The closer it came to launch, the more skepticism seemed to dominate any discussion of Hello Games' No Man's Sky. From a stunning Video Games Award Show performance in 2013, excitement surrounding the game's release was enormous. Promises that the game included a practically infinite universe to explore and interact with surrounded the game's announcement.
Quite rightly, after a long wait players had very high expectations of what to expect from the final product. As release approached, these expectations appeared to continue to be dampened. News websites seemed to consistently raise similar questions about the game: wondering what is there to actually do in this universe being the chief among them. This doubt culminated with the release date being delayed one month after the expected release which many took automatically as terrible news (as opted to just a fact that sometimes, things get delayed), and the day one patch preventing any reviews at the game's release.
It's no surprise that many outlets and players seem disappointed with a game that had been continuously built up since its announcement. These issues have occurred before, and will no doubt happen again (probably really soon with The Last Guardian's release imminent). Once again, the issue of raising hype surrounding a game to amazing levels seems problematic.
These issues are no doubt exacerbated the increased price of the game, which is higher than what is typically expected of an 'indie' title (to whatever extent the distinction matters anymore). Personally, picking up a game for close to £50 does come with increased expectations when there's such a huge level of hype around a title.
This is especially true considered alongside other indie titles - I've played through Transistor or Bastion far more than once each and they only cost £8-£12. Discussing the problems with boiling down a the cost of a game to its length isn't my aim here, but when a game is pitched at a certain cost (and £50 definitely isn't insignificant) it does create certain perceptions. Expecting more from a game that costs more, while not always entirely reasonable, is inevitable.
The size of the studio, Hello Games, no doubt did not help to meet this level of hype. The studio did not have a task I think anyone envied them for following the announcement of No Man's Sky. For a relatively small studio, who have worked only on a few Joe Danger titles, the task of meeting expectations was probably daunting. As hype kept piling up and up, this probably became more apparent to the studio, especially when the development of the game was under real scrutiny at each step.
The launch of No Man's Sky illustrates many of the issues present surrounding hype and building hype up to extreme levels. The game already seemed to have a fan base before its release. Building expectations higher and higher over a long wait is sure only to increase pressure on a title to deliver. Ultimately, delivering on the expectations mounted on it would have been a near impossible task for No Man's Sky.
The game promised to be everything to every type of player for a long time. People expected multiplayer and it wasn't until relatively late that it was corrected that multiplayer wouldn't really be present. This does indicate the need to be realistic in approaching a game in what's expected from it. More though, it demonstrates a need to be realistic in how a game is presented.

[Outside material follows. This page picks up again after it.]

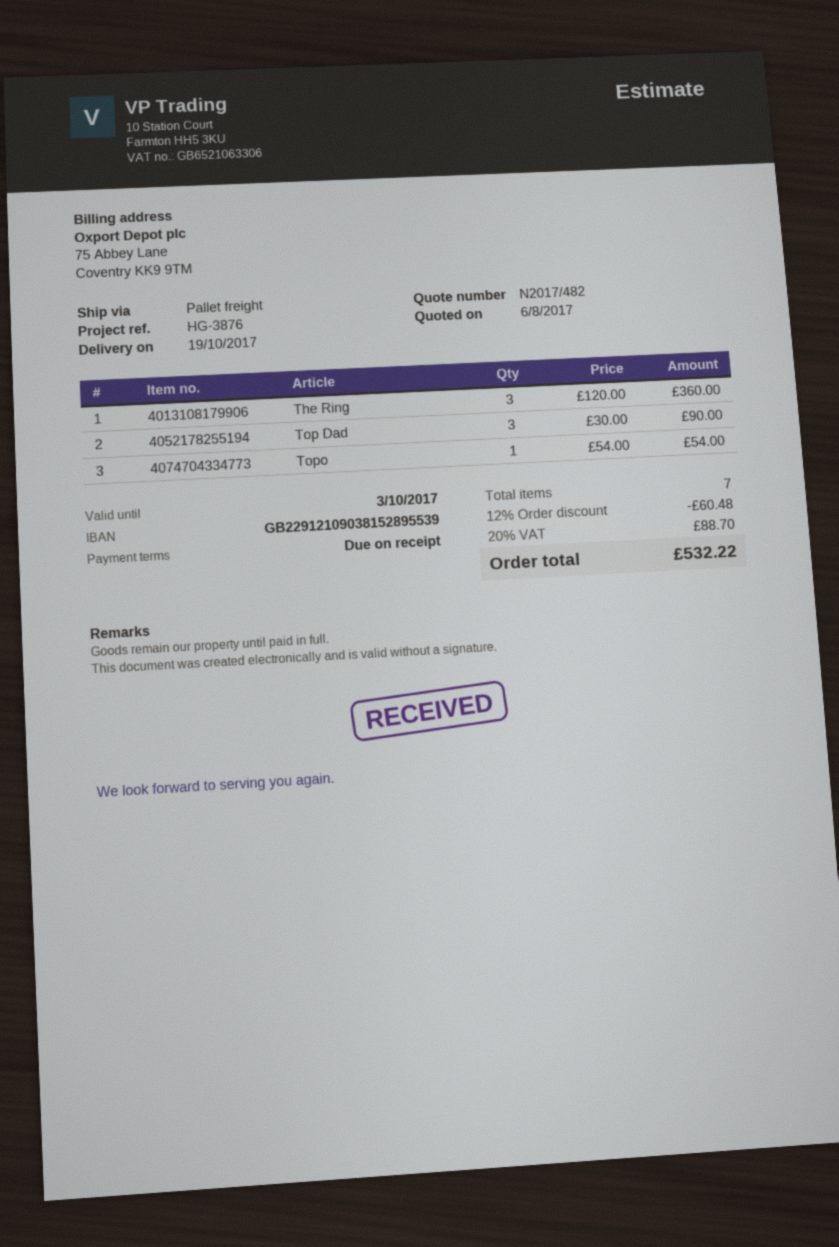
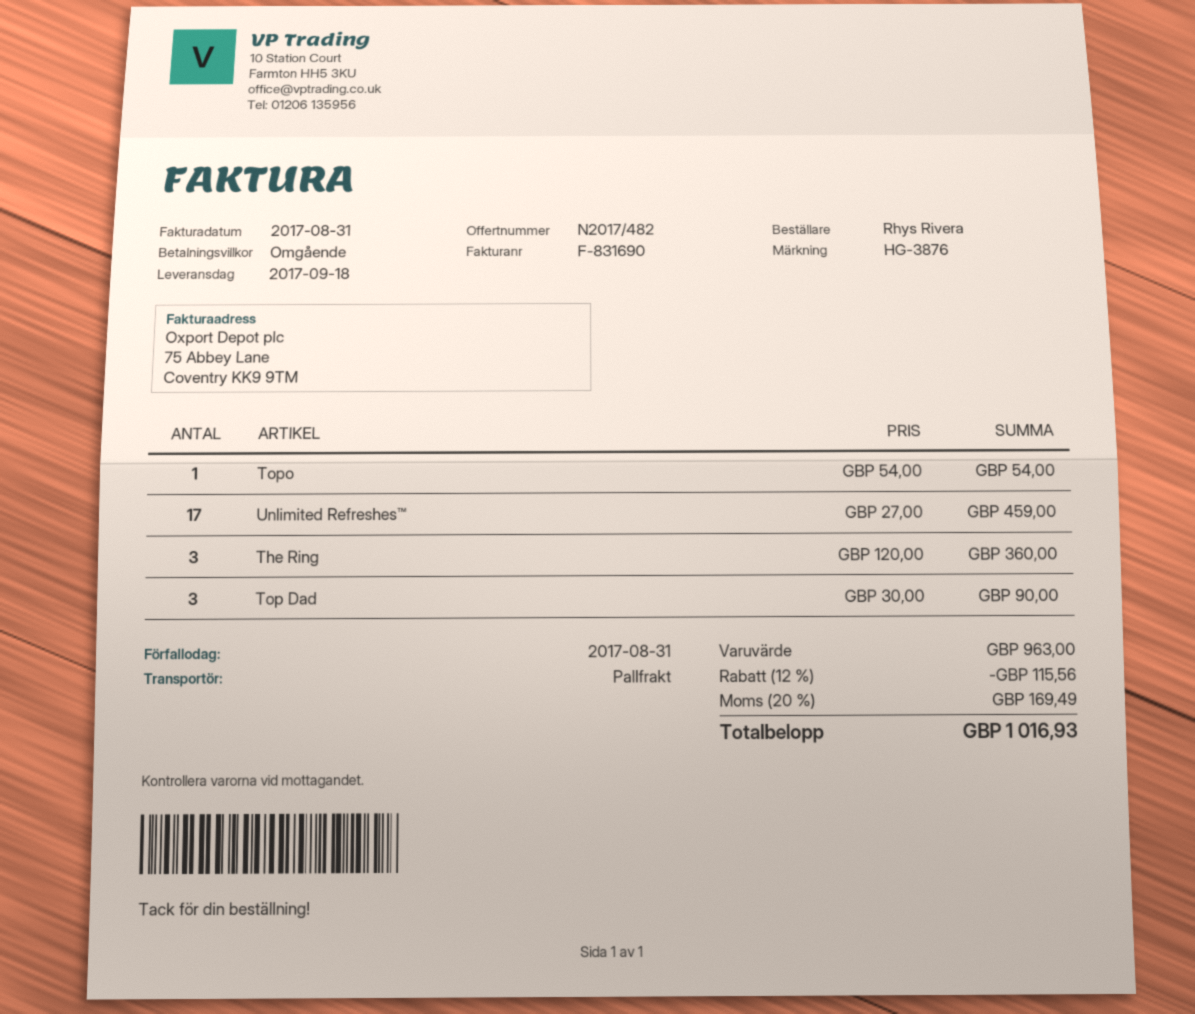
delivery date: 2017-10-19 -> 2017-09-18
Unlimited Refreshes™: none -> 17 x 27.00 = 459.00
discount: 12% = 60.48 -> 12% = 115.56
tax: 20% = 88.70 -> 20% = 169.49
total: 532.22 -> 1016.93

Clarification on some finer points of the title would no doubt have gone a long way in assuaging some of the mixed reaction to its release, many were surprised by the survival-heavy gameplay. This is in addition to the increased price tag which definitely had a role in increasing expectations.
None of this is to say that No Man's Sky isn't a fun game. I've spent a decent amount of time with it and it has kept me interested so far. It's loop of exploration on beautiful planets is still engaging. Interacting with aliens in choose-your-own-adventure style choices is fun and not something I expected. Some of the events present are also pretty exciting, finding and fixing a crashed ship is always exciting. There is a lot to like about the game.
How long this will last is a different matter but for now, I'm entertained by it. Also, having avoided the slew of survival games on Steam over the past few years, the mechanics feel somewhat fresh for me. I'm not sure I'd say I'd pay close to £50 for it but that really remains to be seen, reaching the centre of the universe may prove to be a worthwhile goal. No Man's Sky is definitely an interesting game that I'm sure I'll get enjoyment from but also it's an insight into how hype can harm a game in the long run.